First, trying to be incremental allows this to be a very non-intrusive
change.  We're literally installing the varnish package, deploying a
single varnish config file and altering port settings in the httpd
configs.   This will be easy to revert and troubleshoot.

Second, replacing haproxy.  Varnish's load balancing is pretty primitive
right now.  It can do health checks, but only at the host level.  This
means we'd have to create a check definition for every host * every
service.  Which is just pretty nasty.

Third, replacing httpd is also a bit complex.  We use a lot of features in
apache to do things like redirects, compression, etagging, static file
serving (like fedoraproject.org), and the big one is ssl.

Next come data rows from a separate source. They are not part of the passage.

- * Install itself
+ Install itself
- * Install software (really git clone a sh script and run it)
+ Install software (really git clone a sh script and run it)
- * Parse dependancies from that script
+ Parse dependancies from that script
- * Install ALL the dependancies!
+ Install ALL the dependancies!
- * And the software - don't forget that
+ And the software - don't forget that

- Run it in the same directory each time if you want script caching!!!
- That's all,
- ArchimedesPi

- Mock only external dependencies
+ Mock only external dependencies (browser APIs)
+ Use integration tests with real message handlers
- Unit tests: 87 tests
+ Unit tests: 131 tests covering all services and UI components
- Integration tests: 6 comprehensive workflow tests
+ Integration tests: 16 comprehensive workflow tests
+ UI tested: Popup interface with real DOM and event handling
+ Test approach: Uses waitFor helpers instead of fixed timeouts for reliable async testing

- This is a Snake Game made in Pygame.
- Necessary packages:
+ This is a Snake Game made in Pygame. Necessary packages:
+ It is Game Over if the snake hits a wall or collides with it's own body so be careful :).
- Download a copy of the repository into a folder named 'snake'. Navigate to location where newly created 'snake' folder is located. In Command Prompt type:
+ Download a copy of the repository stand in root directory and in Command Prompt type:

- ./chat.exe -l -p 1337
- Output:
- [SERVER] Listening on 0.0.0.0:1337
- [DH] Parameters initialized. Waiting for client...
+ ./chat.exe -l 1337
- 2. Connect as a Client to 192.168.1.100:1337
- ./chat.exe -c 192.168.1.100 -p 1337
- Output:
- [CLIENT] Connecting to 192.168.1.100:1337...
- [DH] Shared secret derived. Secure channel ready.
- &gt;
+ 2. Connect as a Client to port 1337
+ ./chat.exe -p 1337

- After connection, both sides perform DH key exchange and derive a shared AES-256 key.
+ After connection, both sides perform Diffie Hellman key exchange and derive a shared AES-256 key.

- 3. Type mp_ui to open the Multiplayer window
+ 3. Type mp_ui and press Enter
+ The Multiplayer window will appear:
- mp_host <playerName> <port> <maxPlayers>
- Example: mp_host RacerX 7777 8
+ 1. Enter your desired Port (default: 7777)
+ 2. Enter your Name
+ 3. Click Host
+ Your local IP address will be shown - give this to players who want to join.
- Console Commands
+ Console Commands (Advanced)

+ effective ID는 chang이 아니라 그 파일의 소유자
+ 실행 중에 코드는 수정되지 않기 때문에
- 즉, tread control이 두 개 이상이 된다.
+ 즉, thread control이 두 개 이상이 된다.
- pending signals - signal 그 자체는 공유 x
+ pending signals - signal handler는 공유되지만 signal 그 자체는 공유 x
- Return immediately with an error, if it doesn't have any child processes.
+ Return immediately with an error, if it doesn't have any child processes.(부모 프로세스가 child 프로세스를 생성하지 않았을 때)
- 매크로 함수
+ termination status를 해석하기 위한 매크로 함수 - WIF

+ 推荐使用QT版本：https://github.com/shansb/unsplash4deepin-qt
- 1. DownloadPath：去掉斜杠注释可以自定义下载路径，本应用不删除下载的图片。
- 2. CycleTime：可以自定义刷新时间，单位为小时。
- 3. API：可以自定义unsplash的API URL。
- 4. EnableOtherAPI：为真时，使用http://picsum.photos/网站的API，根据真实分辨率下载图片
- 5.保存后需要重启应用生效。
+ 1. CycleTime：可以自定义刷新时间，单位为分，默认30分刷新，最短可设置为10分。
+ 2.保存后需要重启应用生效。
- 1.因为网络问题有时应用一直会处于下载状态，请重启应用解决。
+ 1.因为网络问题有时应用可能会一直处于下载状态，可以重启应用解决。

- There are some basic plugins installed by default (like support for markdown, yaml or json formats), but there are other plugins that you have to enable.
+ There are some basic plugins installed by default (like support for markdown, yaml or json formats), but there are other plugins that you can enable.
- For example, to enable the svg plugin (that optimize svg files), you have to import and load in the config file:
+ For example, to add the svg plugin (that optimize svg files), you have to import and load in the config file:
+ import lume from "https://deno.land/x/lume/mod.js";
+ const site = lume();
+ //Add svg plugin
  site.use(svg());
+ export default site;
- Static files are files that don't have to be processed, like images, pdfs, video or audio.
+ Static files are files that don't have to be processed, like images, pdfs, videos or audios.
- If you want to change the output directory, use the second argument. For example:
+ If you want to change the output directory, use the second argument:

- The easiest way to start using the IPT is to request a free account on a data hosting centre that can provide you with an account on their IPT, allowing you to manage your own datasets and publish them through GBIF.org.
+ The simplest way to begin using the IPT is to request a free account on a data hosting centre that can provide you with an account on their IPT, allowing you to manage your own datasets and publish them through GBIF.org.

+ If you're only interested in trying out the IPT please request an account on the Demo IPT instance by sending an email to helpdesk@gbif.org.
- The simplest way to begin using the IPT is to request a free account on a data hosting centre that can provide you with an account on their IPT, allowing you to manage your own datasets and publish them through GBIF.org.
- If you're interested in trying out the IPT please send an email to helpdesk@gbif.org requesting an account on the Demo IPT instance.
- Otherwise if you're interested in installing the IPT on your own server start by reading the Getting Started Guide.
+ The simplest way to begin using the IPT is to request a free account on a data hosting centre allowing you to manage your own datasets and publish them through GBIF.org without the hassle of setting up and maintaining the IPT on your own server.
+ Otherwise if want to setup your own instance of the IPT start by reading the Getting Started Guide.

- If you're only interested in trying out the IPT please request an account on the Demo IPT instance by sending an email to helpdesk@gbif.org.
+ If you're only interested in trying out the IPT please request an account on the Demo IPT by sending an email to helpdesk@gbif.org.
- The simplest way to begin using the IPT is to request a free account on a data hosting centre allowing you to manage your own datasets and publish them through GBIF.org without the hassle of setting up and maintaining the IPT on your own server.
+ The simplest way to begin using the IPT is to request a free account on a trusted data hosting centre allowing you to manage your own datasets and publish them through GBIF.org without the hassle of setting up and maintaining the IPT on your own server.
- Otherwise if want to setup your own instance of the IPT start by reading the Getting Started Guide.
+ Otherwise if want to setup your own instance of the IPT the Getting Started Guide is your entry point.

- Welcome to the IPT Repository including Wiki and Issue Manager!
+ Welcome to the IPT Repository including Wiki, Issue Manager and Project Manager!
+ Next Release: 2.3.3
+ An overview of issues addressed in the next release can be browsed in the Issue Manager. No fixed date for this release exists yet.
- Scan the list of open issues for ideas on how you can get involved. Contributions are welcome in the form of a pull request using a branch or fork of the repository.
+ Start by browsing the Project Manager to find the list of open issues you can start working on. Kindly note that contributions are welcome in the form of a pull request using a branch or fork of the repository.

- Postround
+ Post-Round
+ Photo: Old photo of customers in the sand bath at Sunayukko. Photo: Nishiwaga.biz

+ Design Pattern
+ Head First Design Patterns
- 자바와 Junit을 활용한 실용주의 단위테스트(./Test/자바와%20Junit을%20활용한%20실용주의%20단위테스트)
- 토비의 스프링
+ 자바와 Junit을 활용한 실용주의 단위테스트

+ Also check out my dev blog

So anyway, varnish's caching abilities are FAR superior to httpd, not just
in terms of speed.  The people that have suggested this in the past
(warren and daMaestro come to mind) were right, it can do a lot.  So for
interested parties, go over the tech docs, lets learn it and find out what
features we may want.

For now though I'm working on getting it in puppet in staging, we can run
it there for a little while and then move it to production.  The nice
thing here is that we can very slowly integrate things, like starting with
smolt or the wiki, then add others since it's just a port change.  Haproxy
listens on a different port for each farm, but varnish only listens on
one.  Since all of our applications are in their own namespace (/wiki vs
/smolt-wiki for example) it makes this transition smooth and easy.  Hurray
good architecture!

So, questions, comments, concerns?  Anyone think this is a bad idea?
Speak up!

	-Mike